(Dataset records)
____
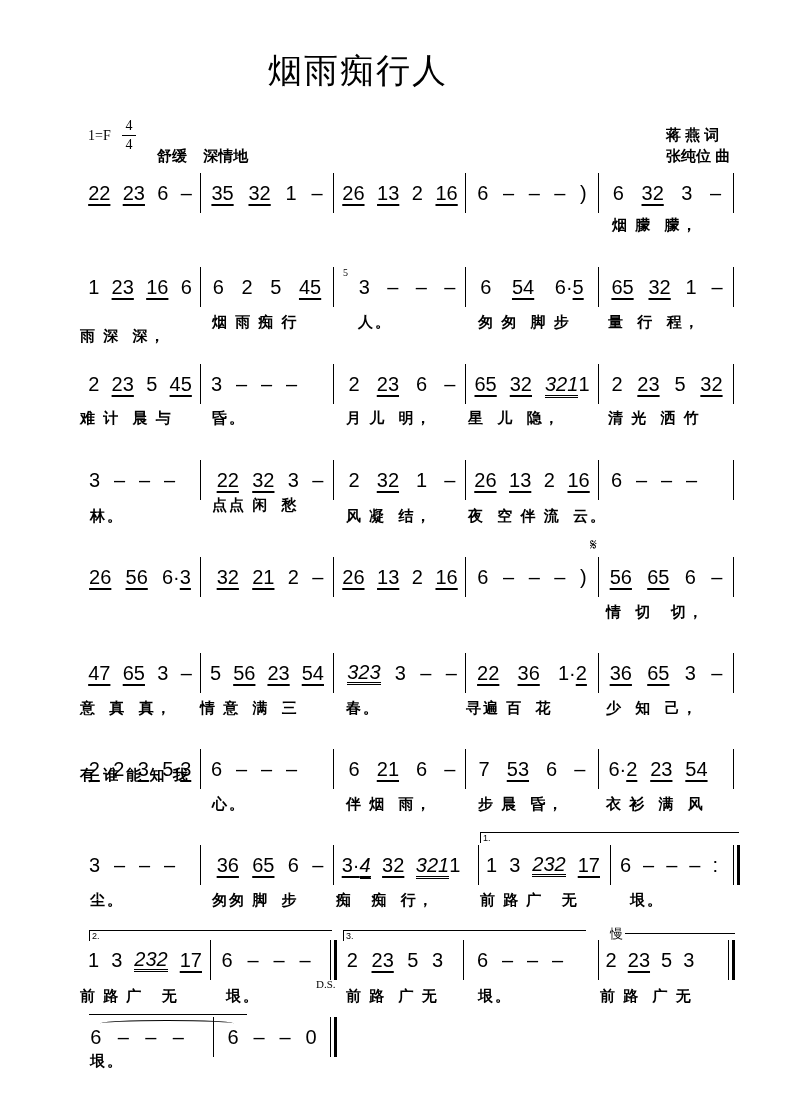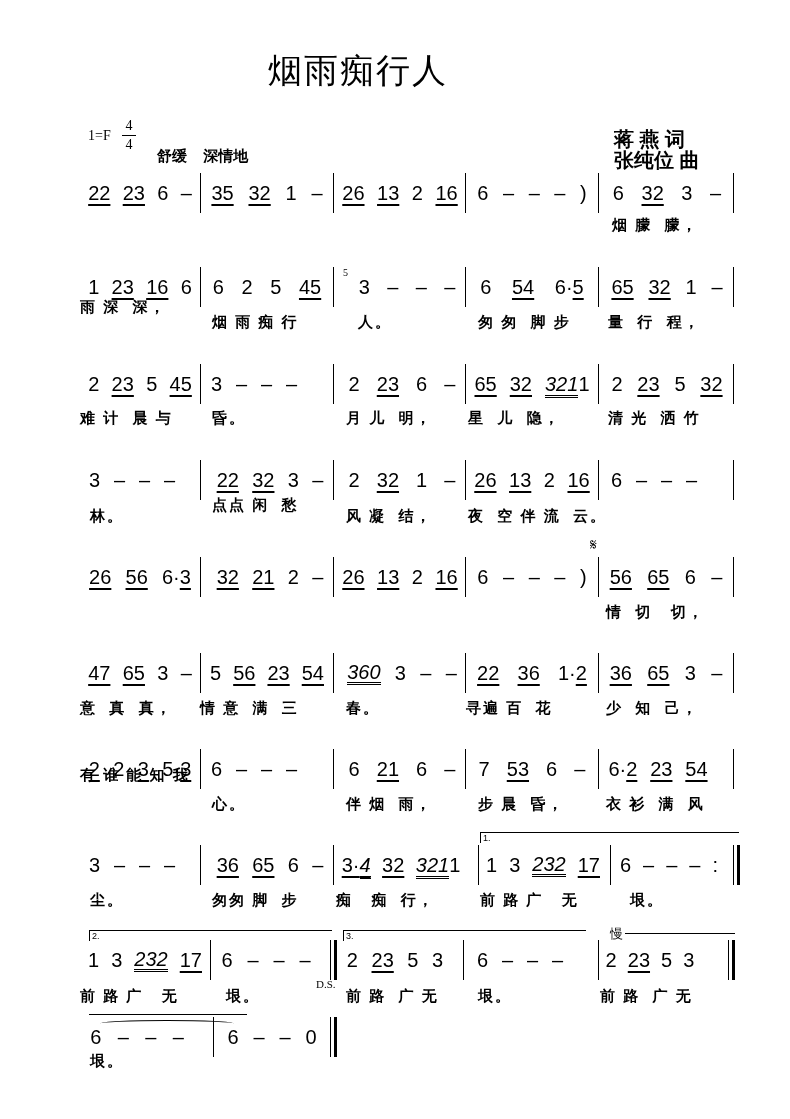--- a/index.html
+++ b/index.html
@@ -2,21 +2,21 @@
 <html><head>
 <meta charset="utf-8">
 <style>
   html, body { margin: 0; padding: 0; background: #ffffff; }
   body { width: 790px; height: 1119px; position: relative; overflow: hidden; font-family: "Liberation Sans", "DejaVu Sans", sans-serif; color: #000; }
   .title { position: absolute; left: 268px; top: 48px; font-family: "DejaVu Serif", serif; font-size: 34px; letter-spacing: 2px; font-weight: 300; }
   .key { position: absolute; left: 88px; top: 128px; font-family: "Liberation Serif", serif; font-size: 14px; }
   .tsig { position: absolute; left: 122px; top: 118px; font-family: "Liberation Serif", serif; font-size: 14px; text-align: center; width: 14px; line-height: 16px; }
   .tsig .line { border-top: 1px solid #000; margin: 1px 0; }
   .tempo { position: absolute; left: 157px; top: 147px; font-size: 15px; font-weight: bold; word-spacing: 12px; }
-  .credit { position: absolute; left: 614px; font-size: 20px; font-weight: bold; }
+  .credit { position: absolute; left: 666px; font-size: 15px; font-weight: bold; }
   .row { position: absolute; left: 0; width: 790px; height: 40px; }
   .m { position: absolute; top: 0; height: 40px; display: flex; align-items: center; justify-content: space-around; font-size: 20px; }
   .bar { position: absolute; top: 0; width: 1px; height: 40px; background: #000; }
   .dbar { position: absolute; top: 0; width: 6px; height: 40px; border-left: 1px solid #000; }
   .dbar::after { content: ""; position: absolute; right: 0; top: 0; width: 3px; height: 40px; background: #000; }
   .lyr { position: absolute; font-size: 15px; font-weight: bold; white-space: pre; letter-spacing: 2px; }
   .u1 { text-decoration: underline; text-underline-offset: 4px; }
   .u2 { border-bottom: 3px double #000; line-height: 20px; font-style: italic; }
   .volta { position: absolute; border-top: 1px solid #000; border-left: 1px solid #000; height: 10px; font-size: 9px; padding-left: 2px; }
   .small { position: absolute; font-size: 10px; font-family: "Liberation Serif", serif; }
@@ -107,21 +107,21 @@
     </div>
   <div class="bar" style="left:598px"></div>
   <div class="m" style="left:604px;width:126px">
       <span class="u1">65</span>
       <span class="u1">32</span>
       <span>1</span>
       <span>–</span>
     </div>
   <div class="bar" style="left:733px"></div>
 </div>
-<div class="lyr" style="top:298px;left:80px">雨 深  深，</div>
+<div class="lyr" style="top:327px;left:80px">雨 深  深，</div>
 <div class="lyr" style="top:313px;left:212px">烟 雨 痴 行</div>
 <div class="lyr" style="top:313px;left:358px">人。</div>
 <div class="lyr" style="top:313px;left:478px">匆 匆  脚 步</div>
 <div class="lyr" style="top:313px;left:608px">量  行  程，</div>
 
 <div class="row" style="top:364px">
   <div class="m" style="left:82px;width:116px">
       <span>2</span>
       <span class="u1">23</span>
       <span>5</span>
@@ -253,21 +253,21 @@
     </div>
   <div class="bar" style="left:200px"></div>
   <div class="m" style="left:204px;width:126px">
       <span>5</span>
       <span class="u1">56</span>
       <span class="u1">23</span>
       <span class="u1">54</span>
     </div>
   <div class="bar" style="left:333px"></div>
   <div class="m" style="left:340px;width:124px">
-      <span class="u2">360</span>
+      <span class="u2">323</span>
       <span>3</span>
       <span>–</span>
       <span>–</span>
     </div>
   <div class="bar" style="left:465px"></div>
   <div class="m" style="left:468px;width:128px">
       <span class="u1">22</span>
       <span class="u1">36</span>
       <span>1·<span class="u1">2</span></span>
     </div>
____
- What needs to be done: Word for word, write out each line of the records, but leave the pictures behind.

- Expected output:
--- a/index.html
+++ b/index.html
@@ -2,21 +2,21 @@
 <html><head>
 <meta charset="utf-8">
 <style>
   html, body { margin: 0; padding: 0; background: #ffffff; }
   body { width: 790px; height: 1119px; position: relative; overflow: hidden; font-family: "Liberation Sans", "DejaVu Sans", sans-serif; color: #000; }
   .title { position: absolute; left: 268px; top: 48px; font-family: "DejaVu Serif", serif; font-size: 34px; letter-spacing: 2px; font-weight: 300; }
   .key { position: absolute; left: 88px; top: 128px; font-family: "Liberation Serif", serif; font-size: 14px; }
   .tsig { position: absolute; left: 122px; top: 118px; font-family: "Liberation Serif", serif; font-size: 14px; text-align: center; width: 14px; line-height: 16px; }
   .tsig .line { border-top: 1px solid #000; margin: 1px 0; }
   .tempo { position: absolute; left: 157px; top: 147px; font-size: 15px; font-weight: bold; word-spacing: 12px; }
-  .credit { position: absolute; left: 614px; font-size: 20px; font-weight: bold; }
+  .credit { position: absolute; left: 666px; font-size: 15px; font-weight: bold; }
   .row { position: absolute; left: 0; width: 790px; height: 40px; }
   .m { position: absolute; top: 0; height: 40px; display: flex; align-items: center; justify-content: space-around; font-size: 20px; }
   .bar { position: absolute; top: 0; width: 1px; height: 40px; background: #000; }
   .dbar { position: absolute; top: 0; width: 6px; height: 40px; border-left: 1px solid #000; }
   .dbar::after { content: ""; position: absolute; right: 0; top: 0; width: 3px; height: 40px; background: #000; }
   .lyr { position: absolute; font-size: 15px; font-weight: bold; white-space: pre; letter-spacing: 2px; }
   .u1 { text-decoration: underline; text-underline-offset: 4px; }
   .u2 { border-bottom: 3px double #000; line-height: 20px; font-style: italic; }
   .volta { position: absolute; border-top: 1px solid #000; border-left: 1px solid #000; height: 10px; font-size: 9px; padding-left: 2px; }
   .small { position: absolute; font-size: 10px; font-family: "Liberation Serif", serif; }
@@ -107,21 +107,21 @@
     </div>
   <div class="bar" style="left:598px"></div>
   <div class="m" style="left:604px;width:126px">
       <span class="u1">65</span>
       <span class="u1">32</span>
       <span>1</span>
       <span>–</span>
     </div>
   <div class="bar" style="left:733px"></div>
 </div>
-<div class="lyr" style="top:298px;left:80px">雨 深  深，</div>
+<div class="lyr" style="top:327px;left:80px">雨 深  深，</div>
 <div class="lyr" style="top:313px;left:212px">烟 雨 痴 行</div>
 <div class="lyr" style="top:313px;left:358px">人。</div>
 <div class="lyr" style="top:313px;left:478px">匆 匆  脚 步</div>
 <div class="lyr" style="top:313px;left:608px">量  行  程，</div>
 
 <div class="row" style="top:364px">
   <div class="m" style="left:82px;width:116px">
       <span>2</span>
       <span class="u1">23</span>
       <span>5</span>
@@ -253,21 +253,21 @@
     </div>
   <div class="bar" style="left:200px"></div>
   <div class="m" style="left:204px;width:126px">
       <span>5</span>
       <span class="u1">56</span>
       <span class="u1">23</span>
       <span class="u1">54</span>
     </div>
   <div class="bar" style="left:333px"></div>
   <div class="m" style="left:340px;width:124px">
-      <span class="u2">360</span>
+      <span class="u2">323</span>
       <span>3</span>
       <span>–</span>
       <span>–</span>
     </div>
   <div class="bar" style="left:465px"></div>
   <div class="m" style="left:468px;width:128px">
       <span class="u1">22</span>
       <span class="u1">36</span>
       <span>1·<span class="u1">2</span></span>
     </div>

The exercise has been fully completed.